## TASK BRIEF
Quote the listing in full, exactly as given, minus any pictures.

--

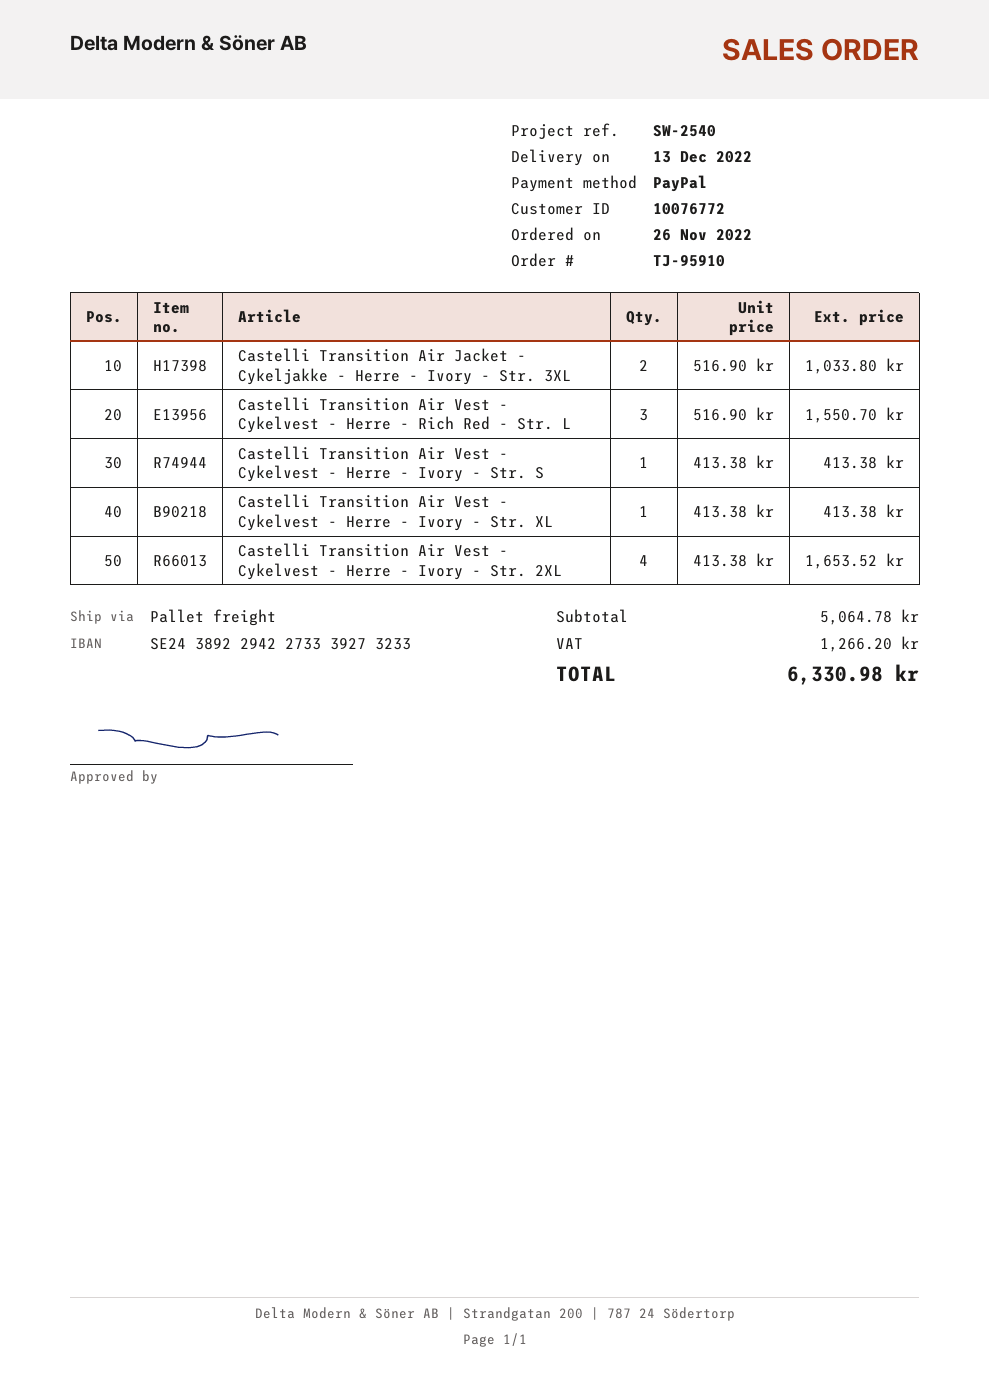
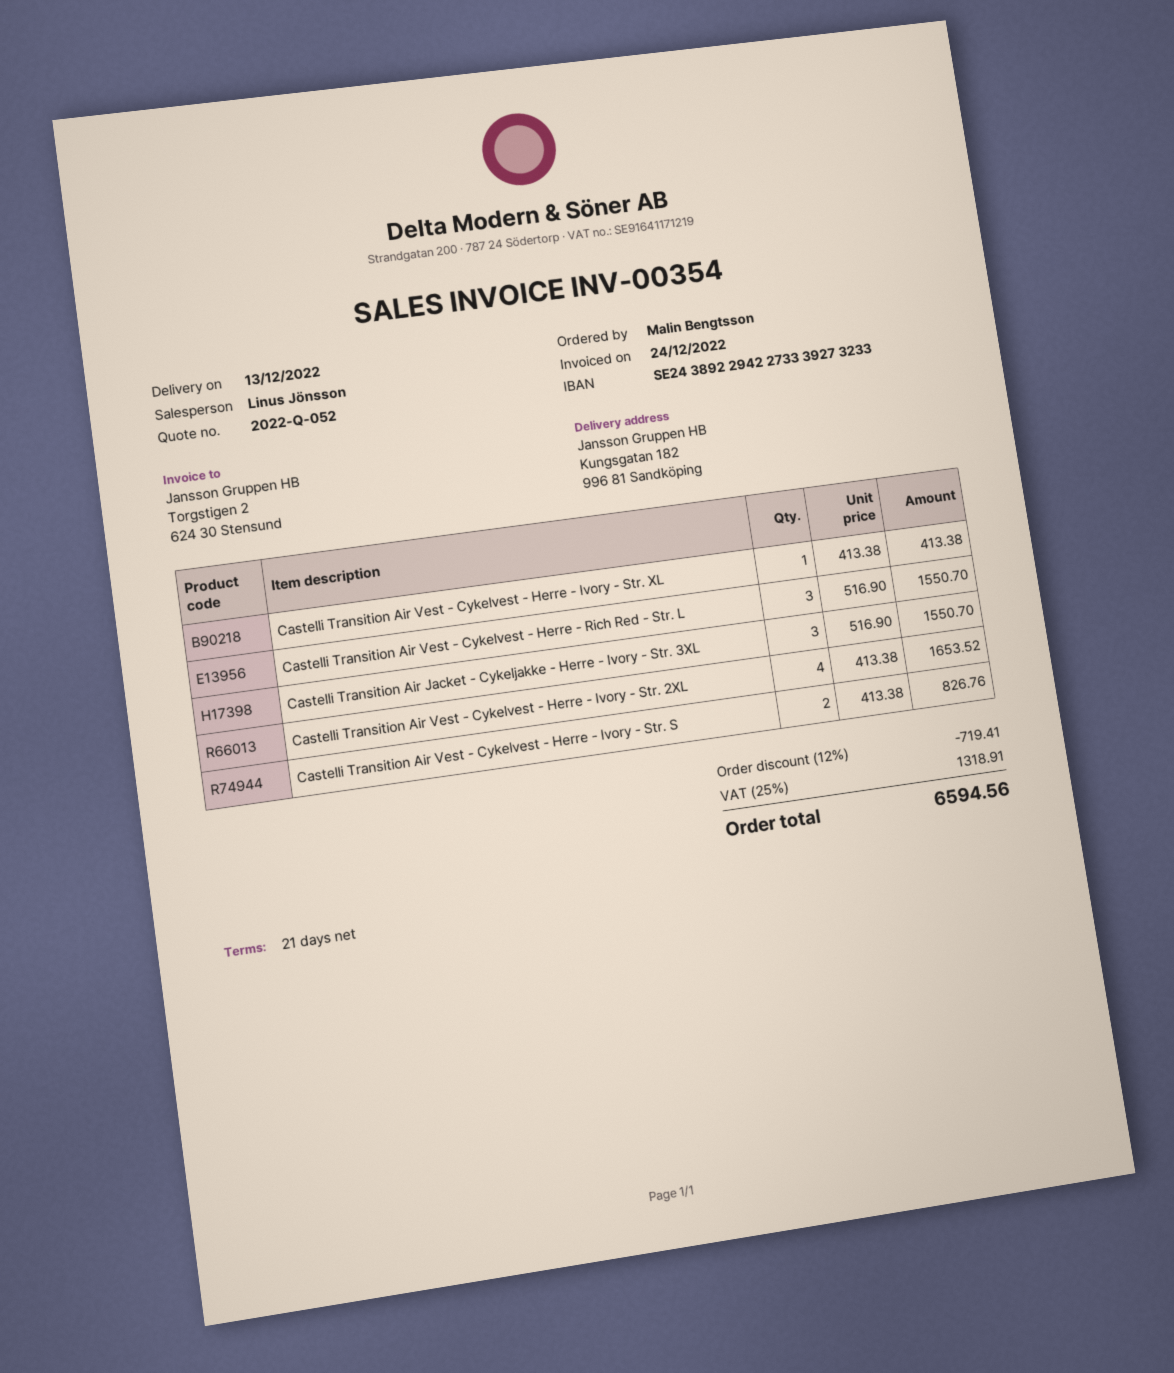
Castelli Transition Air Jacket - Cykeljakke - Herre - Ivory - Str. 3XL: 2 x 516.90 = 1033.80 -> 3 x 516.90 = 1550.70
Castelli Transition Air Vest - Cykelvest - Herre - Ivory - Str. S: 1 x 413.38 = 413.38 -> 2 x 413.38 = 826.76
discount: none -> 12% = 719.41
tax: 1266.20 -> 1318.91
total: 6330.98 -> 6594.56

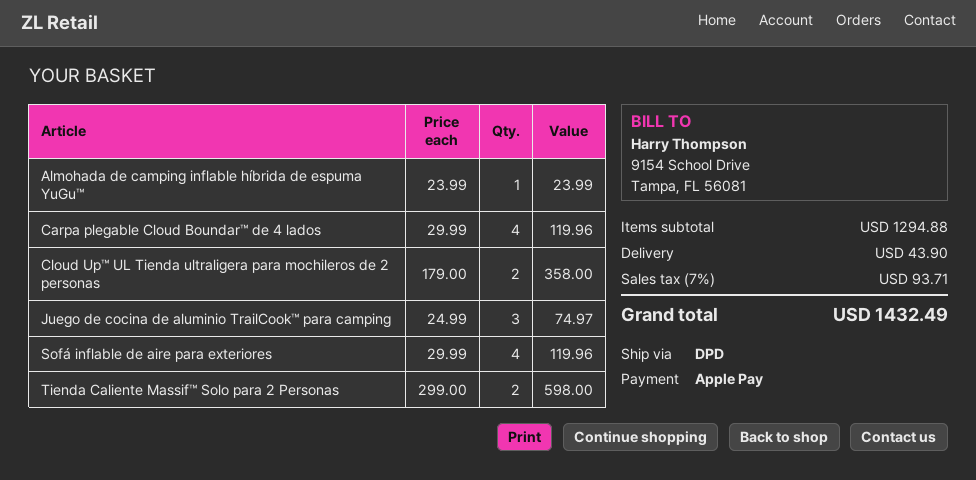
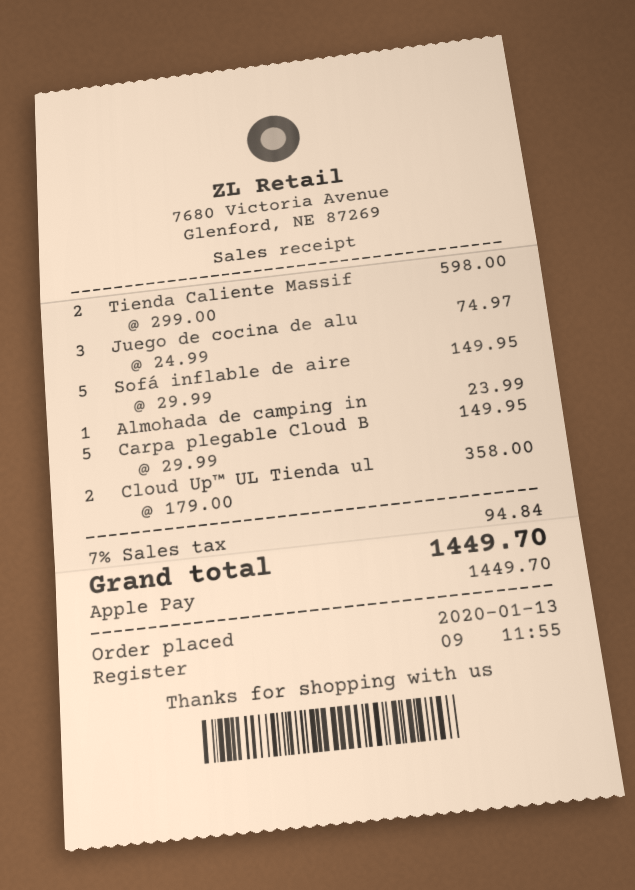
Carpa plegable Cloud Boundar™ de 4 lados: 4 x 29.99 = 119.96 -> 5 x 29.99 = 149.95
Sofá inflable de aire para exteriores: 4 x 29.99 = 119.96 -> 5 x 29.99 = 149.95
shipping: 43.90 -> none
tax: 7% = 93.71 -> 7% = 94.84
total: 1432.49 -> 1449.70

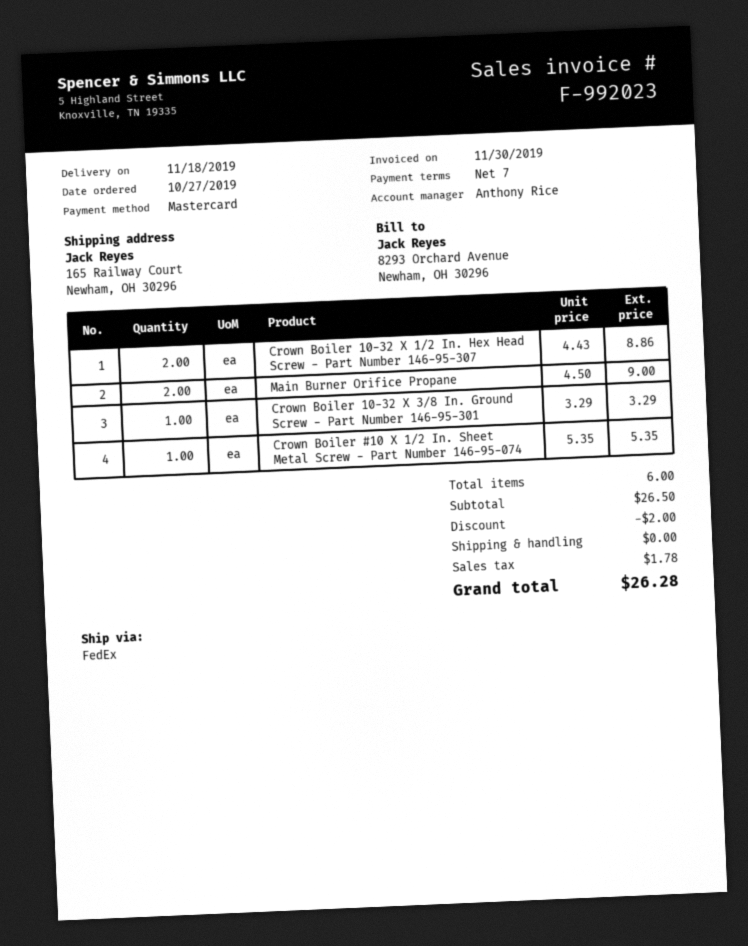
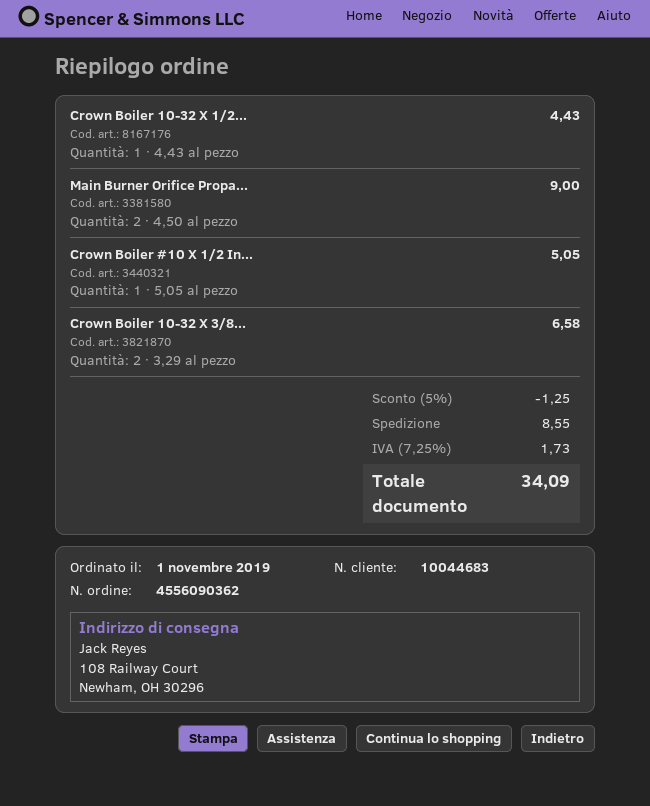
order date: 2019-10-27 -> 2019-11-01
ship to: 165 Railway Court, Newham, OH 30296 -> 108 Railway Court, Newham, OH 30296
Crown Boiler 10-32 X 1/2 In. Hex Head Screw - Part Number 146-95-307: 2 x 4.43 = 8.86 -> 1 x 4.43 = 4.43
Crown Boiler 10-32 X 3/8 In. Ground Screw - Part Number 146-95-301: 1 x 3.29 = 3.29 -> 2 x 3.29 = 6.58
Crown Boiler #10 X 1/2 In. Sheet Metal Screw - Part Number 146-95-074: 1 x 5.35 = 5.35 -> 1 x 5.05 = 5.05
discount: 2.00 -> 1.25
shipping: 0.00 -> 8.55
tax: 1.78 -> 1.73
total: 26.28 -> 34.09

--

## RESULT BELOW
Castelli Transition Air Jacket - Cykeljakke - Herre - Ivory - Str. 3XL: 2 x 516.90 = 1033.80 -> 3 x 516.90 = 1550.70
Castelli Transition Air Vest - Cykelvest - Herre - Ivory - Str. S: 1 x 413.38 = 413.38 -> 2 x 413.38 = 826.76
discount: none -> 12% = 719.41
tax: 1266.20 -> 1318.91
total: 6330.98 -> 6594.56

Carpa plegable Cloud Boundar™ de 4 lados: 4 x 29.99 = 119.96 -> 5 x 29.99 = 149.95
Sofá inflable de aire para exteriores: 4 x 29.99 = 119.96 -> 5 x 29.99 = 149.95
shipping: 43.90 -> none
tax: 7% = 93.71 -> 7% = 94.84
total: 1432.49 -> 1449.70

order date: 2019-10-27 -> 2019-11-01
ship to: 165 Railway Court, Newham, OH 30296 -> 108 Railway Court, Newham, OH 30296
Crown Boiler 10-32 X 1/2 In. Hex Head Screw - Part Number 146-95-307: 2 x 4.43 = 8.86 -> 1 x 4.43 = 4.43
Crown Boiler 10-32 X 3/8 In. Ground Screw - Part Number 146-95-301: 1 x 3.29 = 3.29 -> 2 x 3.29 = 6.58
Crown Boiler #10 X 1/2 In. Sheet Metal Screw - Part Number 146-95-074: 1 x 5.35 = 5.35 -> 1 x 5.05 = 5.05
discount: 2.00 -> 1.25
shipping: 0.00 -> 8.55
tax: 1.78 -> 1.73
total: 26.28 -> 34.09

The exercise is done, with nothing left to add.